▶ AVAILABLE RECORDS:
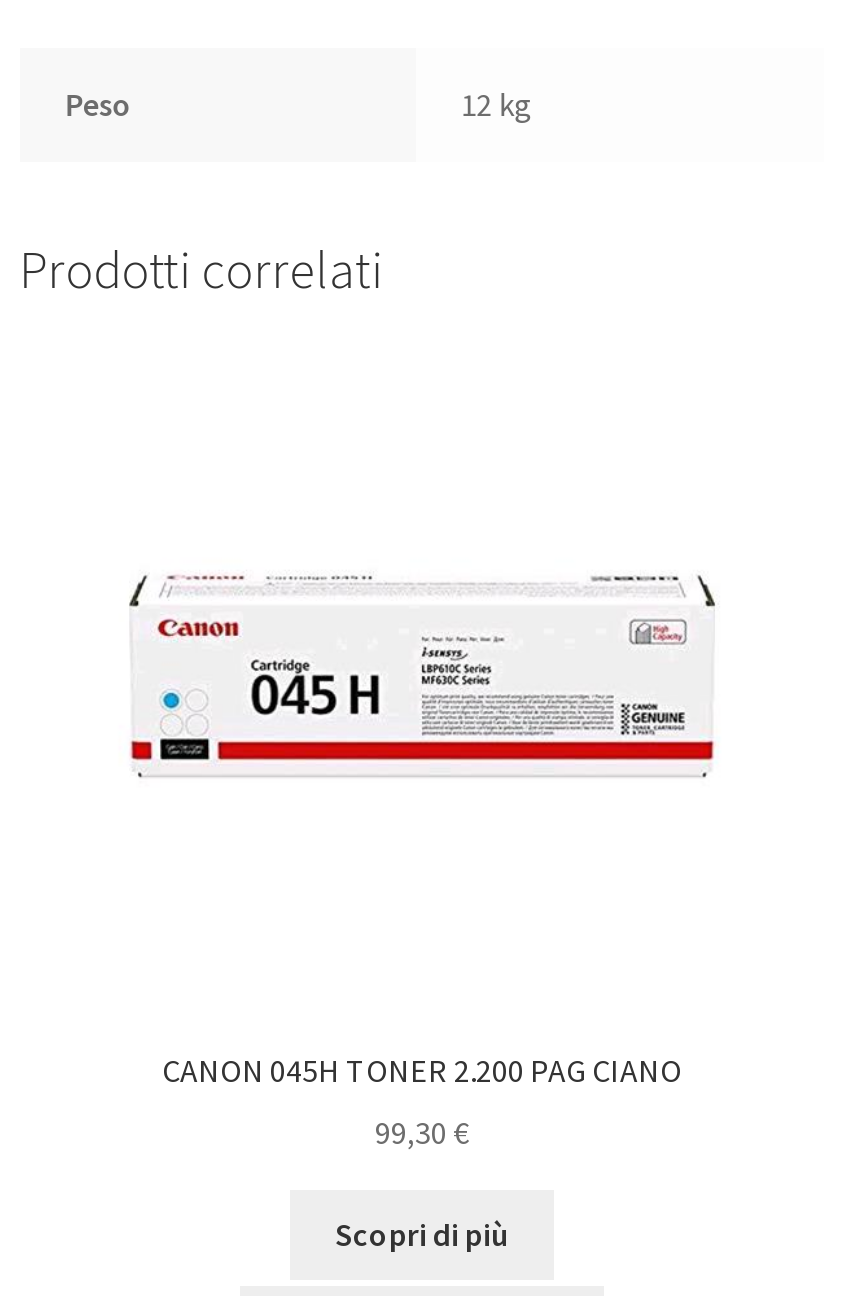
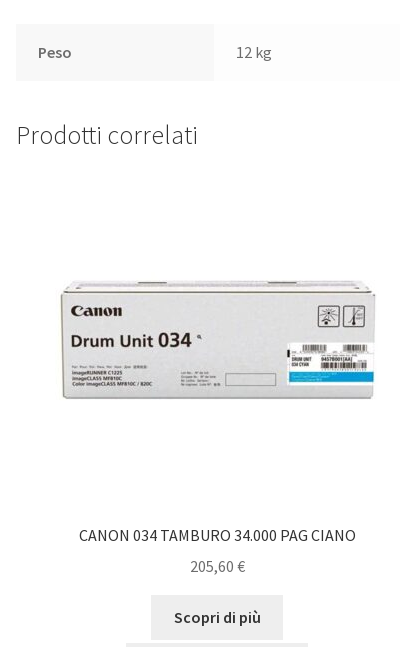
- [image]
+ [image]

- CANON 045H TONER 2.200 PAG CIANO
+ CANON 034 TAMBURO 34.000 PAG CIANO

- 99,30 €
+ 205,60 €
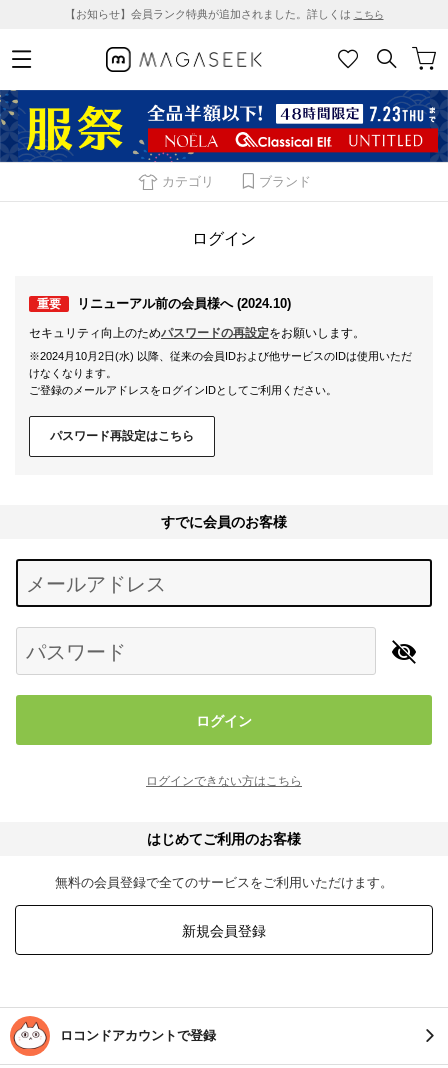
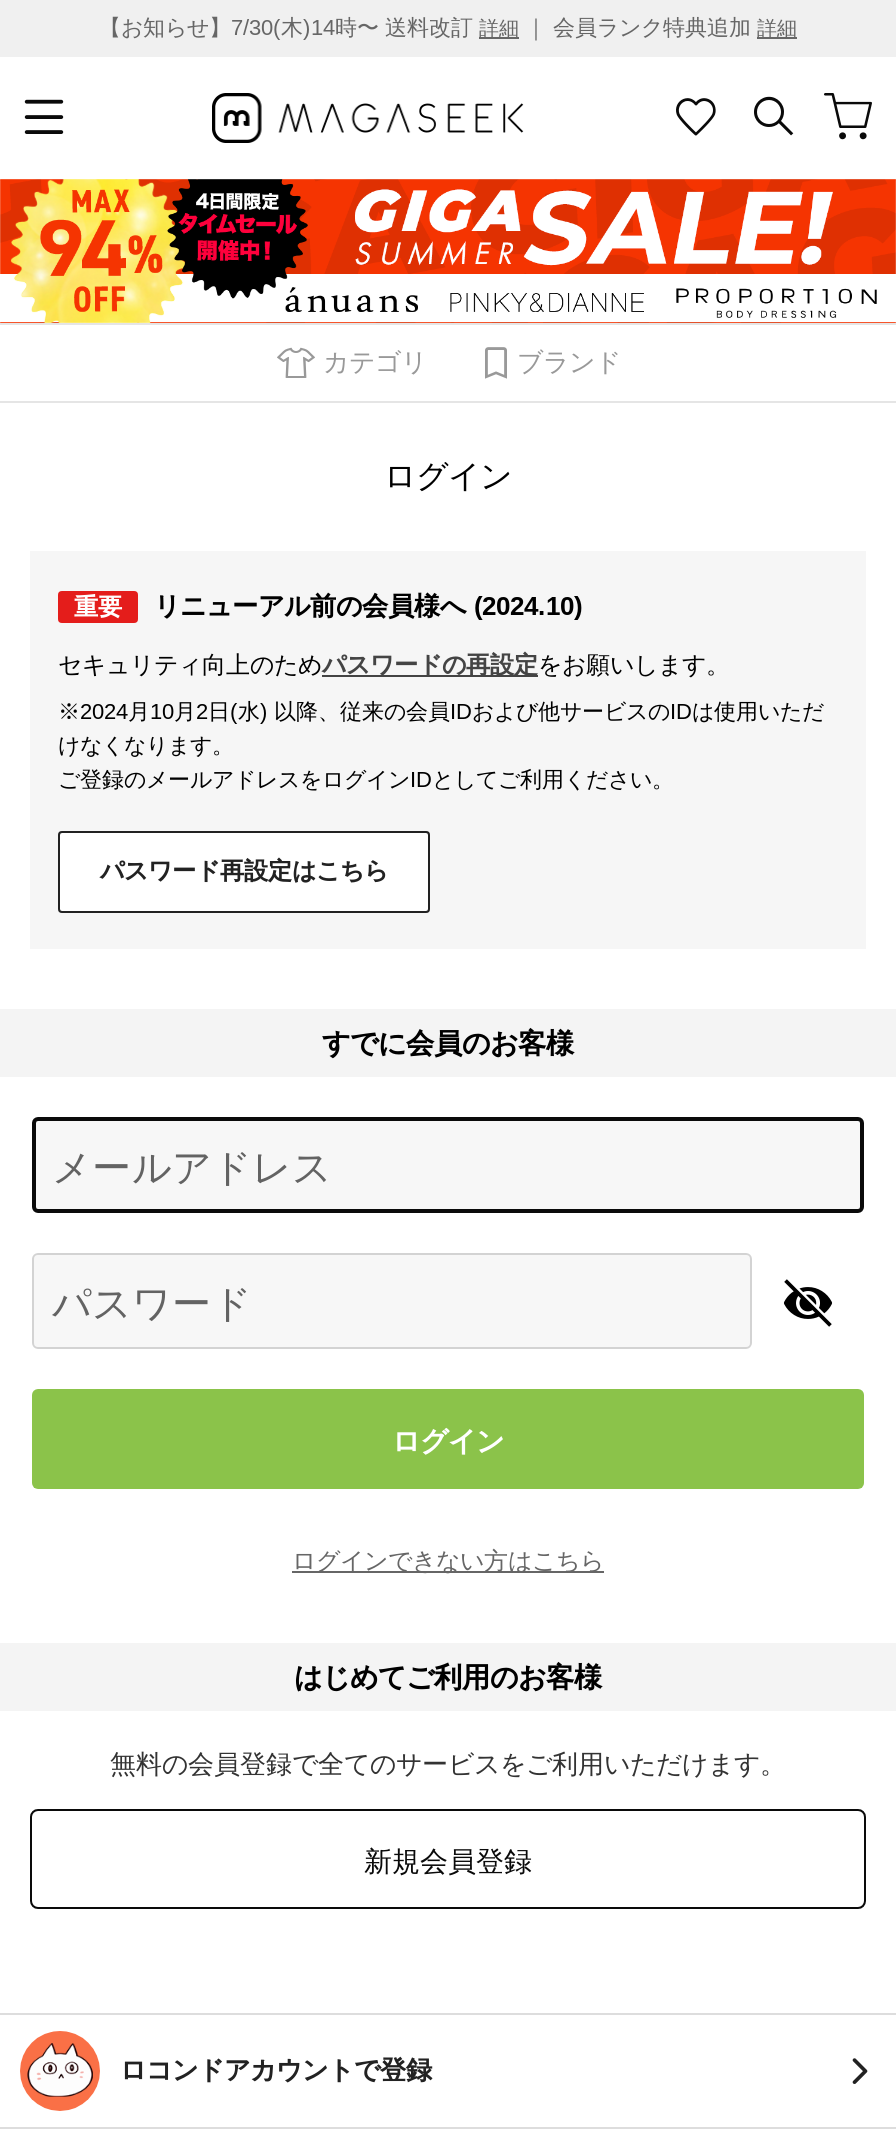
- 【お知らせ】会員ランク特典が追加されました。詳しくはこちら
+ 【お知らせ】7/30(木)14時〜 送料改訂詳細｜ 会員ランク特典追加詳細

- [image]
+ [image]
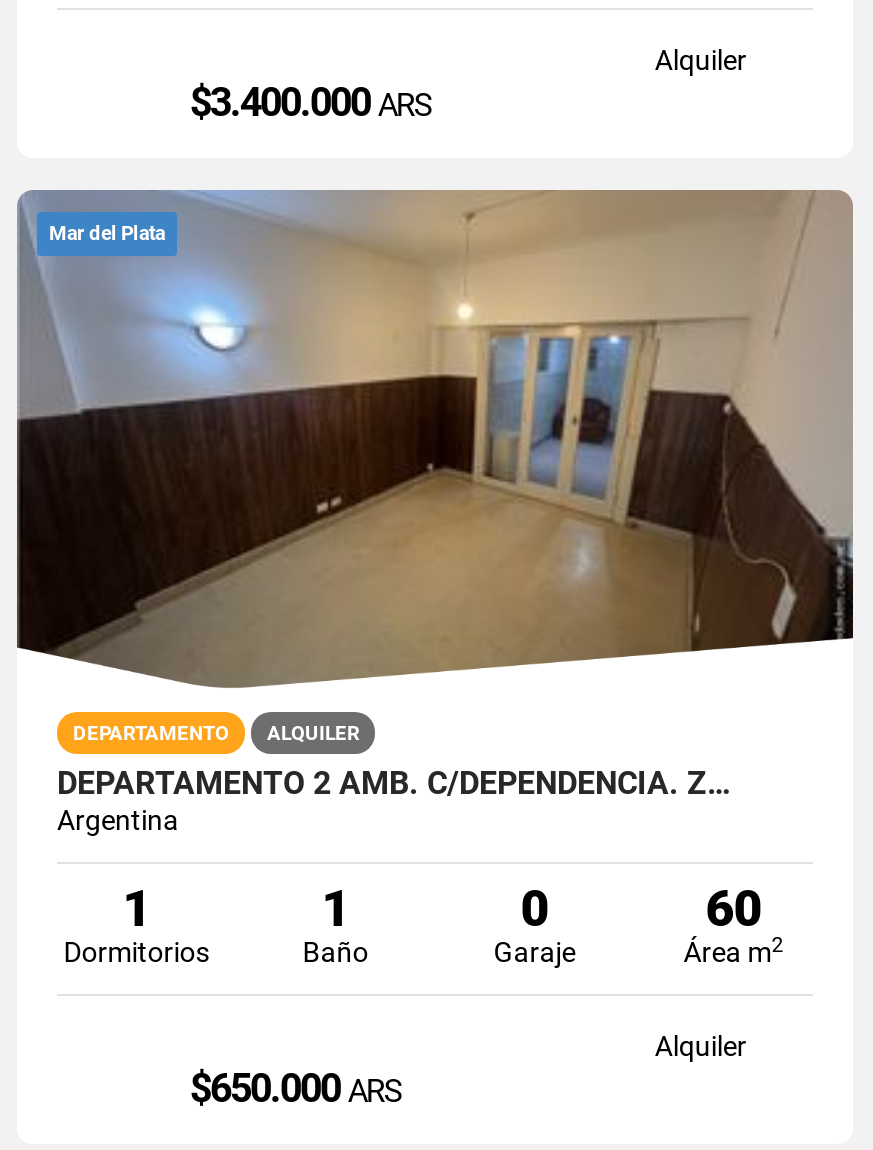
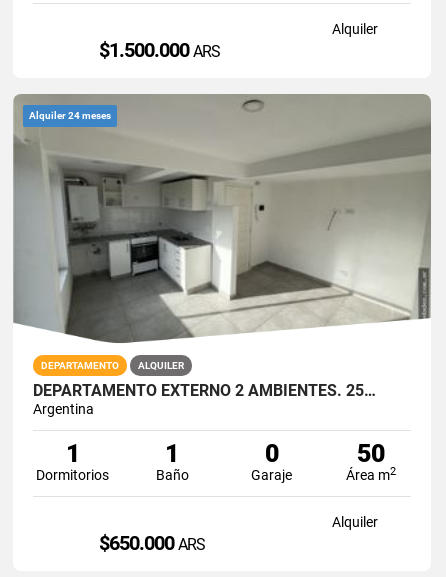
- $3.400.000ARS
+ $1.500.000ARS

- [image]
- Mar del Plata
+ [image]
+ Alquiler 24 meses

- DEPARTAMENTO 2 AMB. C/DEPENDENCIA. Z…
+ DEPARTAMENTO EXTERNO 2 AMBIENTES. 25…

- 60
+ 50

▶ TASK TO CARRY OUT: Everything from the line containing "- $3.400.000ARS" to the end of the listing above must be returned exactly. Both end lines belong in it.

▶ ANSWER AREA:
- $3.400.000ARS
+ $1.500.000ARS

- [image]
- Mar del Plata
+ [image]
+ Alquiler 24 meses

- DEPARTAMENTO 2 AMB. C/DEPENDENCIA. Z…
+ DEPARTAMENTO EXTERNO 2 AMBIENTES. 25…

- 60
+ 50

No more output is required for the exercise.